Here are ten steps (including technical and nontechnical skills) that you should definitely take if you're determined to pursue one of the most sought-after IT careers
Recognize What DevOps Isn't!
Become Proficient in Programming Languages
Learn About Different DevOps Tools
Become acquainted with system administration.
Collaborate with Cloud Platforms
Containers for Eating and Sleeping
Acquire Knowledge of Infrastructure Automation Tools
Improve Your Testing Capabilities
Don’t Underestimate Non-Technical Skills
STEP 1: DETERMINE WHAT DEVOPS ARE NOT!
Don't look down on me for stating the obvious. However, I've seen enough people misinterpret what the term actually means to convince me that this point is worth discussing. One of the first roadblocks in most people's DevOps journey is a misunderstanding of the term. DevOps is about many things, but it is also not about many things. For example, DevOps is not achieved simply by combining the development and operations teams. Certain practises and processes must be implemented and followed throughout your entire delivery pipeline. Agile is not synonymous with DevOps.

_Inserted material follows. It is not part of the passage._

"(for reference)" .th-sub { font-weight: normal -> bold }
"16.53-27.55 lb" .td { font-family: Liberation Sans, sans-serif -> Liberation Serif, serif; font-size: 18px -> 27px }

And, no, implementing DevOps does not imply eliminating an organization's operations team. DevOps is more than just automation, and it does not, of course, imply ignoring security. There are numerous misconceptions about DevOps. That is why knowing what DevOps is and isn't is the most important thing for a DevOps engineer to understand.
STEP 2: Become Proficient in Programming Languages
You'll also be able to tell a DevOps engineer how feasible that code will be in their production environment. As a result, contrary to popular belief, having coding skills is essential. But keep in mind that DevOps is more of a state of mind than a ready-made, pre-established approach. So, the good news is that you don't have to be picky about which programming language you use as long as your favourite one works fine.
STEP 3: Learn About Different DevOps Tools
As you might expect, there are a plethora of DevOps tools on the market. The immediate question, “What is the best DevOps tool to use?” does not have a single correct answer. It is determined by a variety of factors, including the size of the team, the SDLC stage at which the tool will be used, and the specific needs of the given environment. It would be incorrect to say that a successful DevOps implementation is solely dependent on tools. However, being familiar with industry standard tools and knowing which tools work best in which environments is critical for a DevOps engineer's success.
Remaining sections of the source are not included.